» Exercise goal:
Below are the records; reproduce all of them exactly but without any images.

» Data provided:
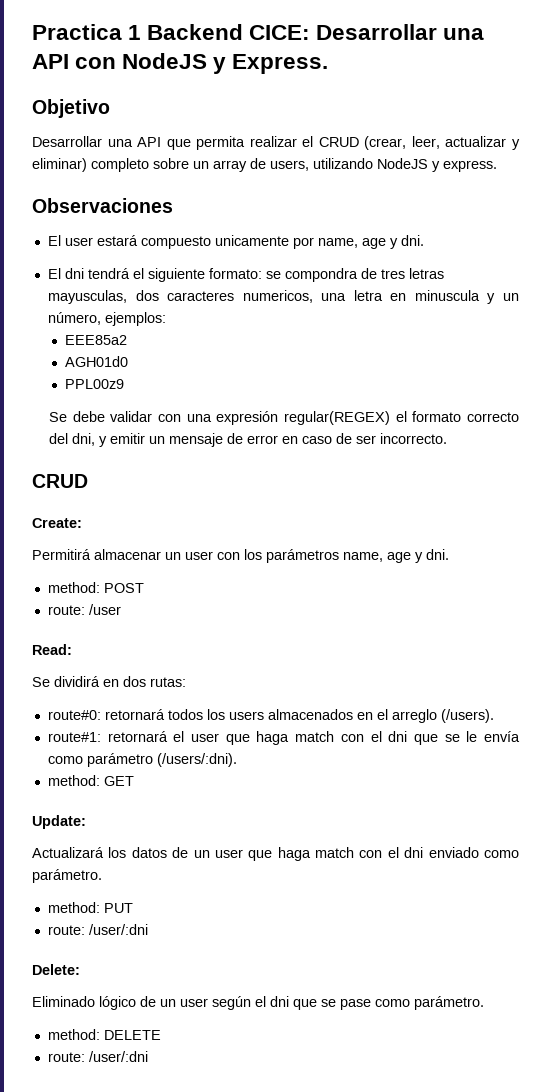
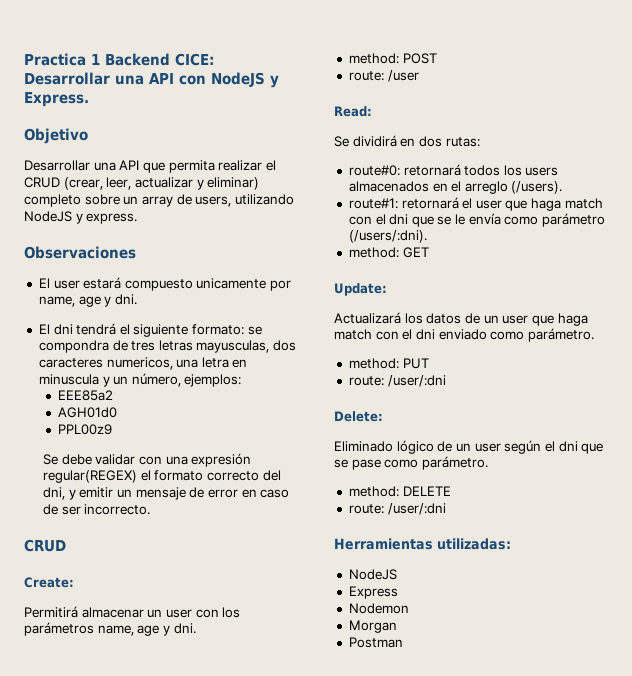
+ Herramientas utilizadas:
+ NodeJS
+ Express
+ Nodemon
+ Morgan
+ Postman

» Answer to this exercise:
+ Herramientas utilizadas:
+ NodeJS
+ Express
+ Nodemon
+ Morgan
+ Postman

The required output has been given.